Kelly Tailford had the honor of teaching David Bruce’s celebrated Communications class after his departure. Presently, Tailford teaches English 9 CP (College Prep) and 12 CP, but when she used to teach Communications, she heard lots of great things about Bruce and his beloved class. 

She has been trying to promote Media Communications (the class that shares similar aspects to the communications class Matt took when he used to go to Solon) to her freshman because it gives them the opportunity to see the “behind the scenes” aspect of creating videos. 

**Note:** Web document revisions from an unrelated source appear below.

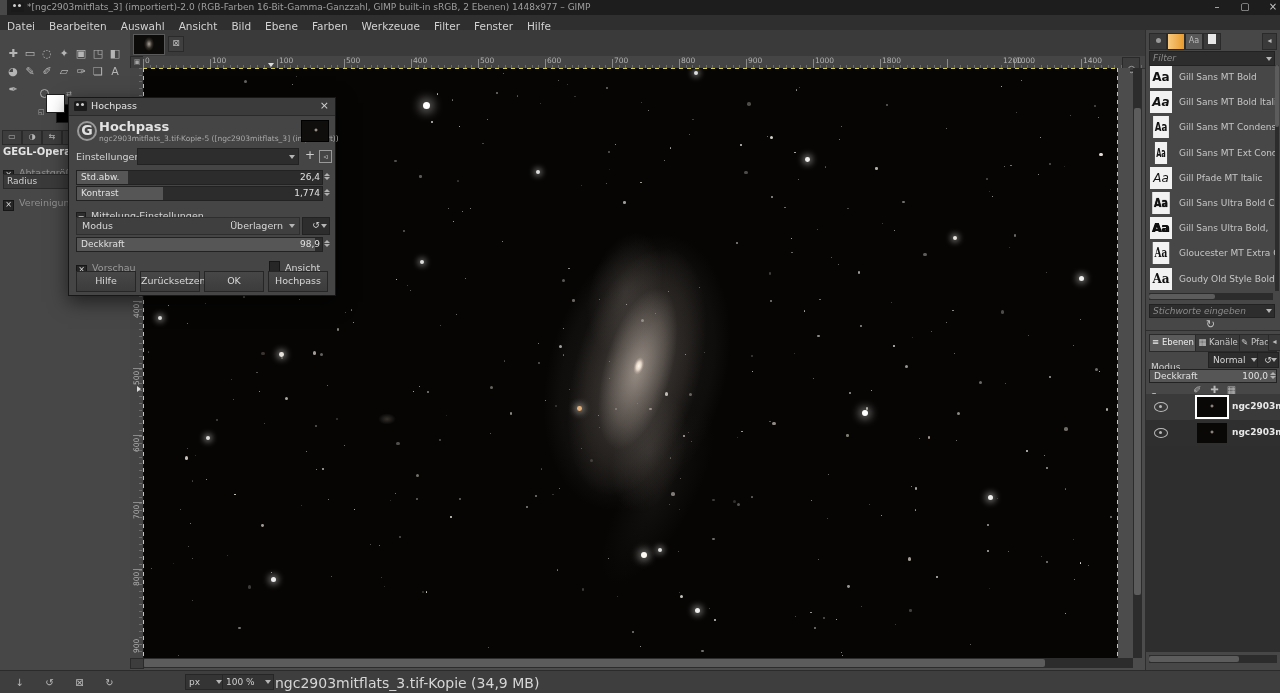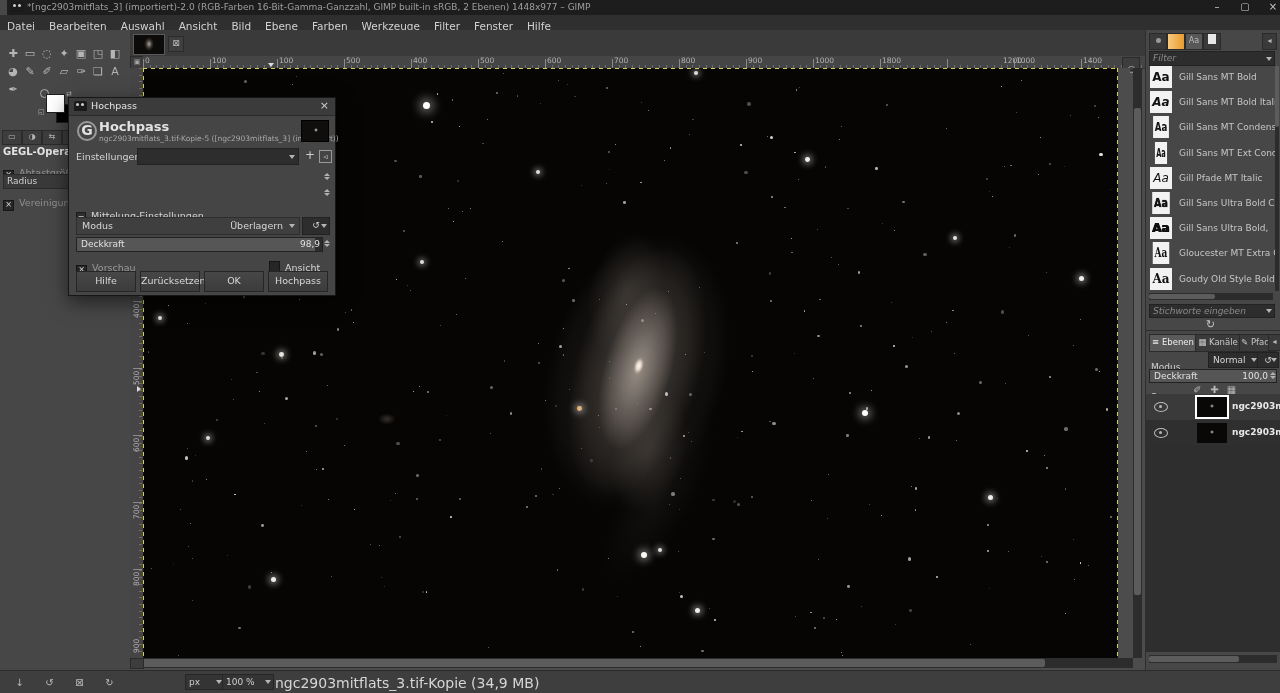--- a/index.html
+++ b/index.html
@@ -722,6 +722,11 @@
     <div class="abs" style="left:236px;top:50px;font-size:12px;color:#cfcfcf;">+</div>
     <div class="abs" style="left:250px;top:52px;width:11px;height:11px;border:1px solid #9a9a9a;font-size:8px;line-height:11px;text-align:center;color:#cfcfcf;">◃</div>
 
+    <div class="slider" style="left:7px;top:72px;width:245px;height:13px;">
+      <div class="sfill" style="width: 21%;"></div>
+      <span class="lab" style="line-height:13px;">Std.abw.</span>
+      <span class="val" style="line-height:13px;">26,4</span>
+    </div>
     <span class="spin" style="left:254px;top:74px;">
         <i class="up"></i>
         <i class="dn"></i>

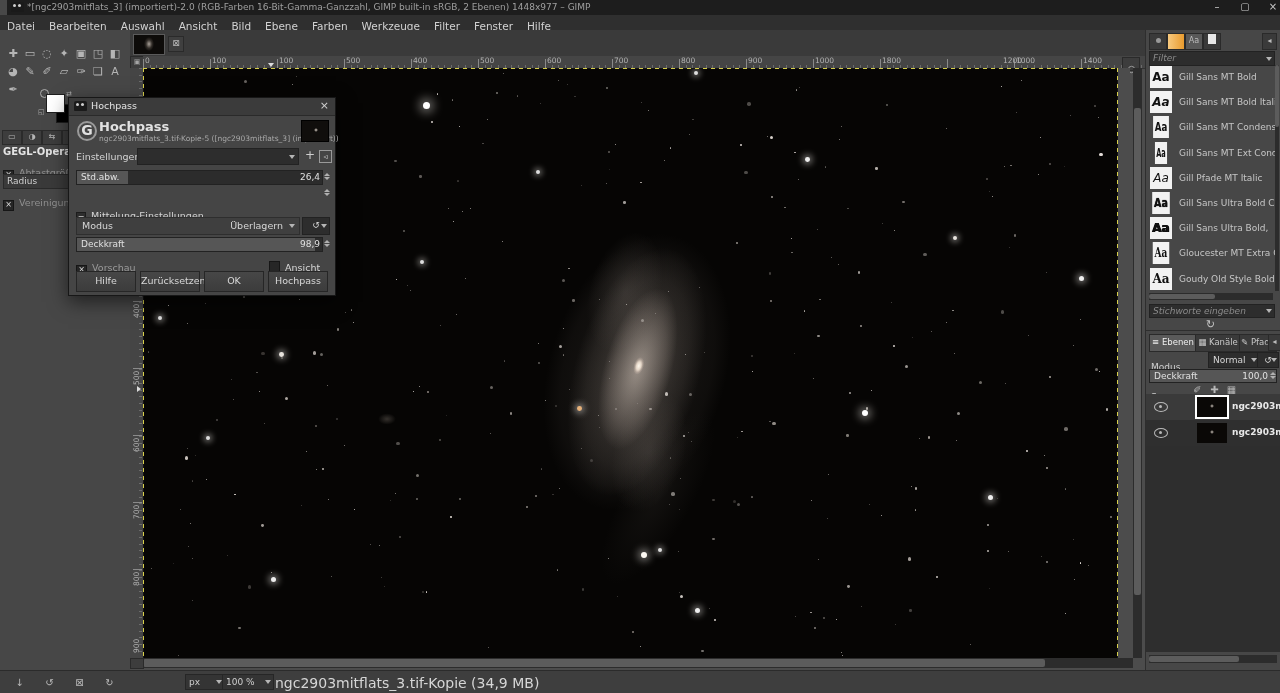--- a/index.html
+++ b/index.html
@@ -732,6 +732,11 @@
         <i class="dn"></i>
       </span>
 
+    <div class="slider" style="left:7px;top:88px;width:245px;height:13px;">
+      <div class="sfill" style="width: 35%;"></div>
+      <span class="lab" style="line-height:13px;">Kontrast</span>
+      <span class="val" style="line-height:13px;">1,774</span>
+    </div>
     <span class="spin" style="left:254px;top:90px;">
         <i class="up"></i>
         <i class="dn"></i>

“I am trying to sell it to [the freshmen] because I think it is so valuable,” Tailford said. “I like that with Media Communications you can be involved in a variety of ways…like last year I know there were students who really enjoyed being on camera and they got to take advantage of that, but they also had other requirements too, so they got to see the different pieces and parts of all roles.” 

So, if you are an aspiring movie producer, actor or really anyone interested in pursuing art as a career, this scholarship is for you. If telling a story through a video or a song comes easier than conveying it on paper, Matthew Goldberg understands that feeling and wants to reward those who learn differently. 

“I know that there are many students just like me and I’d love to give students the ability to express themselves in a different medium.”